Addy tak bisa menjawab. Tepatnya, dia tak bisa membantah.
"Aku tahu, kau pantas curiga, tetapi kumohon, aku sama sekali tidak berniat jahat padamu, pada keluargamu. Sebaliknya, aku hanya ingin menyelamatkan kalian sebelum semua terlambat."
Satu makna tersirat di kalimat itu membuat Addy mengerutkan dahi. "Apa maksudmu? Sebelum semua terlambat?"
Kali ini Usher yang terdiam. Walau demikian sepercik emosi yang berpendar di sepasang matanya memberikan jawaban tak langsung untuk Addy.
"Katakan padaku," ujar Addy sembari balik mendesak Usher. "Apa yang sebenarnya terjadi?"
Usher mengatupkan mulut serapat mungkin dengan ekspresi tersiksa. Pergolakan terjadi sehingga membuatnya menggeram dan hal itu membuat Addy semakin mendesak.

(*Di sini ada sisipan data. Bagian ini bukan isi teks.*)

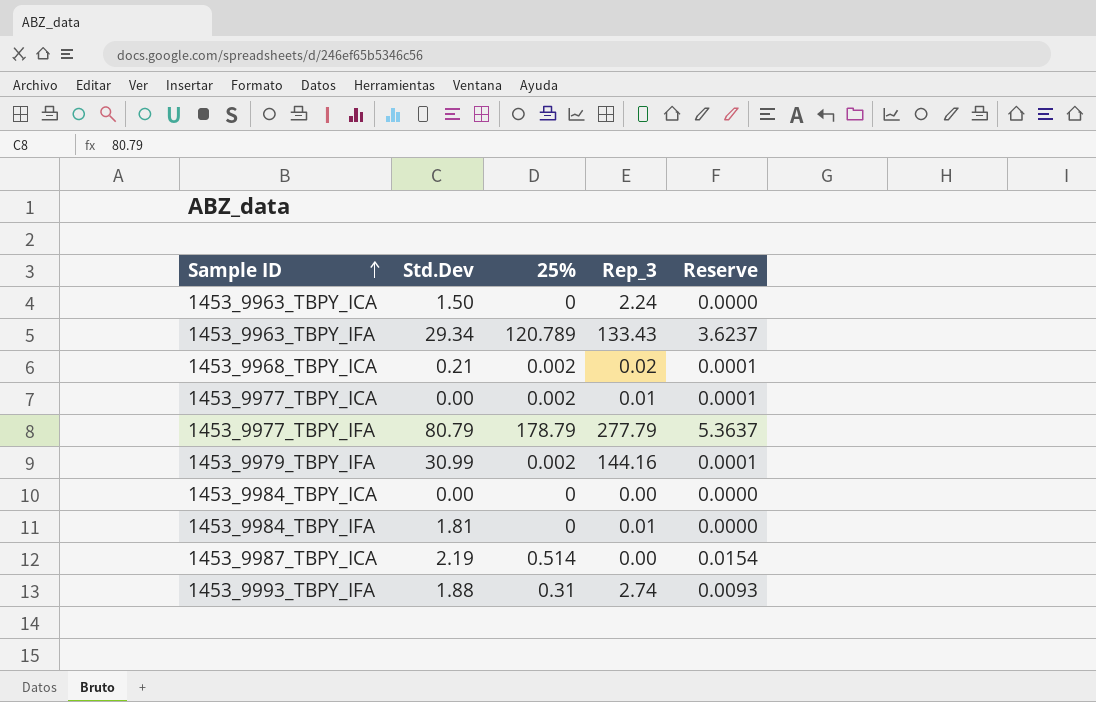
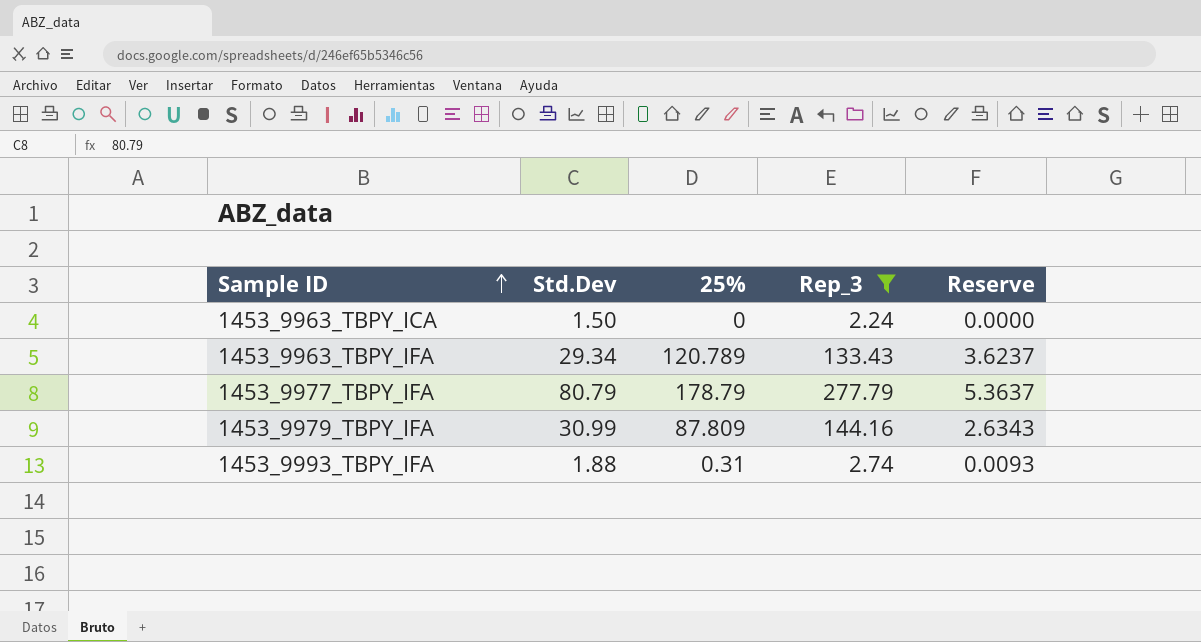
filter: none -> Rep_3 >= 2.24
1453_9979_TBPY_IFA | 25%: 0.002 -> 87.809
1453_9979_TBPY_IFA | Reserve: 0.0001 -> 2.6343

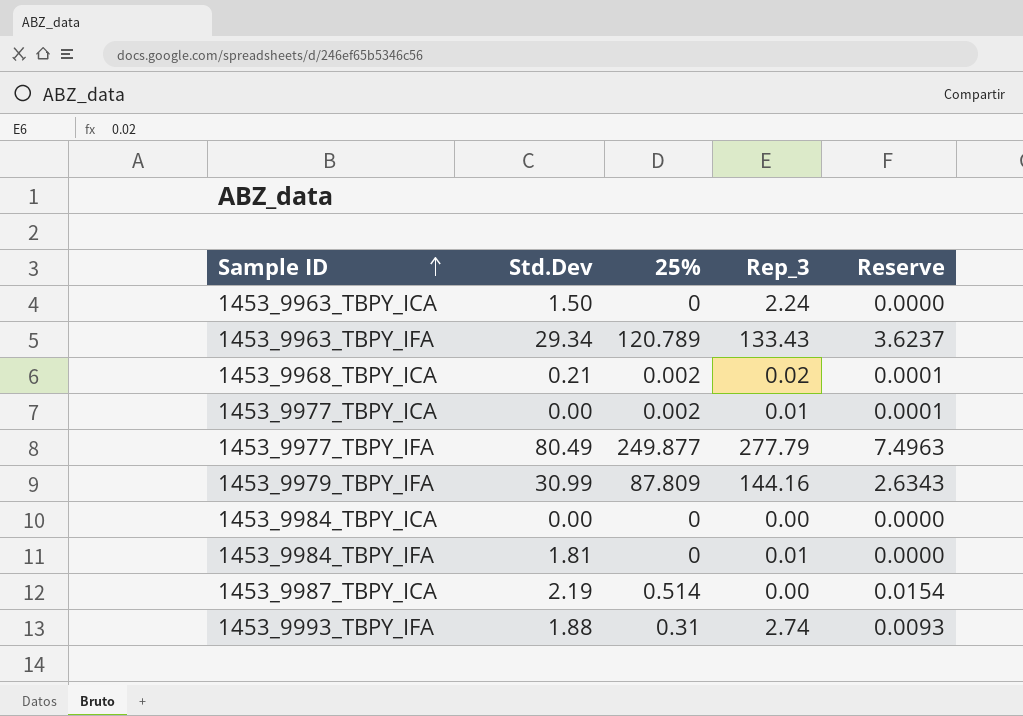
filter: Rep_3 >= 2.24 -> none
1453_9977_TBPY_IFA | Std.Dev: 80.79 -> 80.49
1453_9977_TBPY_IFA | 25%: 178.79 -> 249.877
1453_9977_TBPY_IFA | Reserve: 5.3637 -> 7.4963

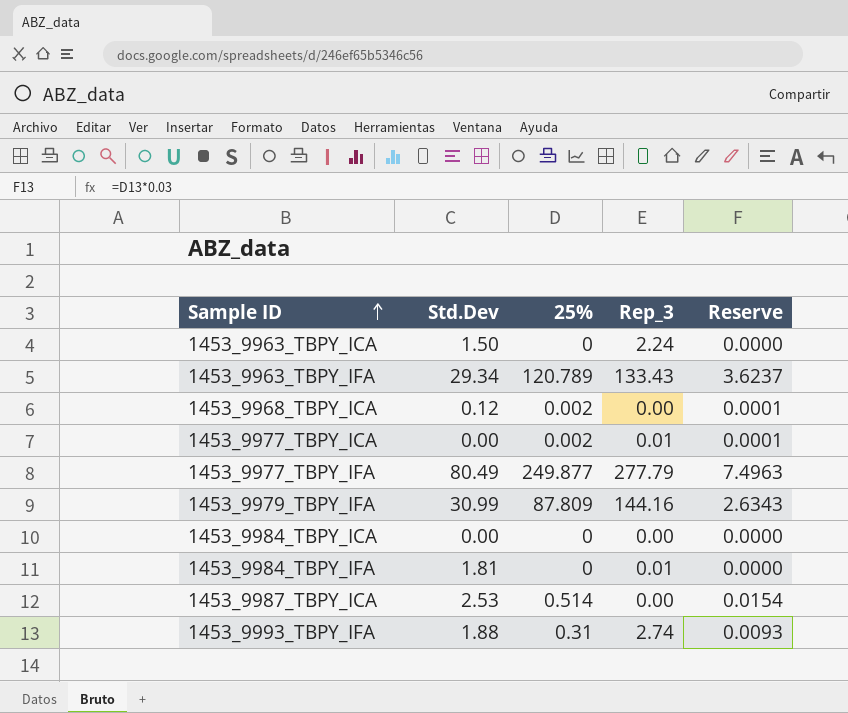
1453_9968_TBPY_ICA | Std.Dev: 0.21 -> 0.12
1453_9968_TBPY_ICA | Rep_3: 0.02 -> 0.00
1453_9987_TBPY_ICA | Std.Dev: 2.19 -> 2.53

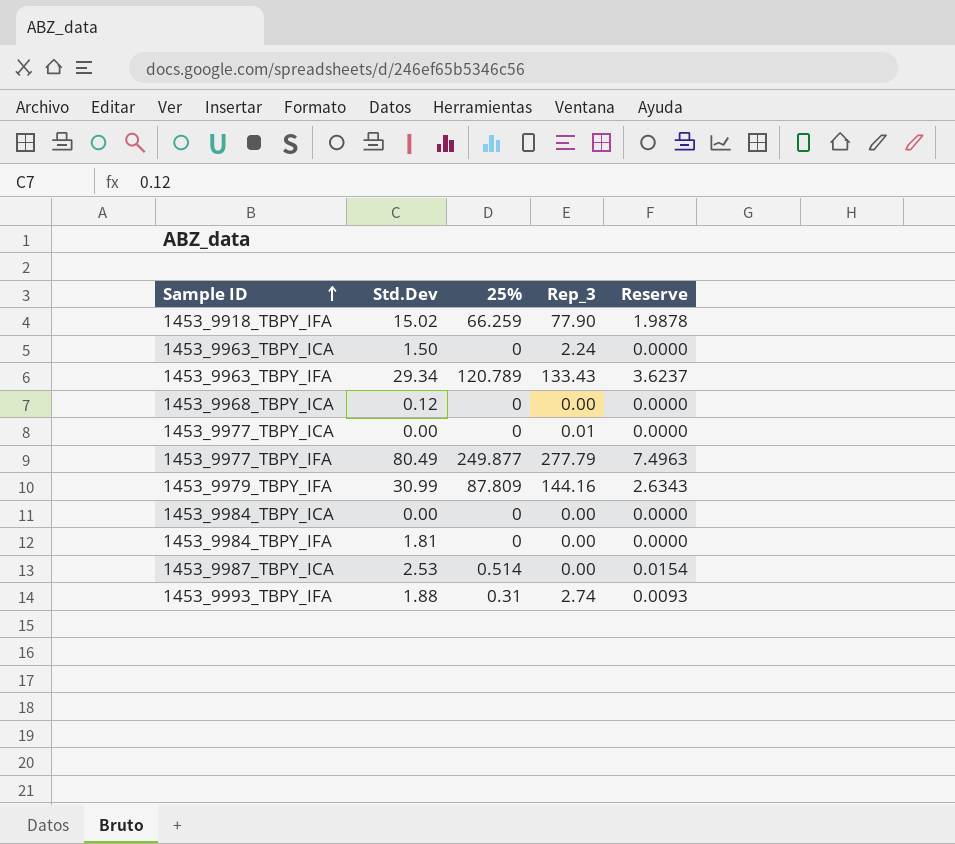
row 1453_9918_TBPY_IFA: none -> 15.02 | 66.259 | 77.90 | 1.9878
1453_9968_TBPY_ICA | 25%: 0.002 -> 0
1453_9968_TBPY_ICA | Reserve: 0.0001 -> 0.0000
1453_9977_TBPY_ICA | 25%: 0.002 -> 0
1453_9977_TBPY_ICA | Reserve: 0.0001 -> 0.0000
1453_9984_TBPY_IFA | Rep_3: 0.01 -> 0.00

"Katakan padaku! Apa yang sebenarnya terjadi?!"
Usher terpojok. Keputusasaan sudah membayang di pelupuk mata. Dia terhimpit di antara kemungkinan menyedihkan yang akan terjadi pada keluarga Munest dan waktu yang terus berputar. Pada akhirnya, dia pun menyerah.
"Aku tak bisa menjelasnnya padamu, tetapi yang perlu kau ketahui adalah Istana sedang dalam keadaan tidak baik. Ada sesuatu yang terjadi dan itu akan membahayakan keselamatan keluargamu."
Addy tak langsung bereaksi untuk jawaban tersebut. Sebaliknya, ditatapnya Usher dengan lekat. "Apakah itu alasan sehingga Vione harus meninggalkan Istana? Apakah itu alasan sehingga kau ..." Dia menahan napas sejenak di dada seolah tengah meredam gejolak emosi yang dirasakan. "... memutuskan hubunganmu dengannya?"
Lidah Usher kelu. Dia tak bisa menjawab. Jadilah dia hanya bisa menatap sepasang mata Addy yang tampak berlinang.
"Aku tahu," lirih Addy sembari tersenyum perih. Dia mengangguk berulang kali dalam hantaman emosi yang tak kira-kira. "Aku tahu, kau mencintai Vione, Alpha. Aku tahu, kau tak akan mungkin menyakitinya. Aku tahu itu."
Mata Usher terpejam. Dia tak bisa mengatakan apa-apa untuk membantah kesimpulan yang diambil Addy. Parahnya, dia pun tak bisa berbuat apa-apa ketika Addy menjatuhkan diri di hadapannya. Addy berlutut sembari terus memegang tangannya.
"Aku akan melakukannya, Alpha. Aku tak akan menanyakan apa-apa lagi. Aku dan keluargaku akan pergi dari sini sesuai dengan perintahmu."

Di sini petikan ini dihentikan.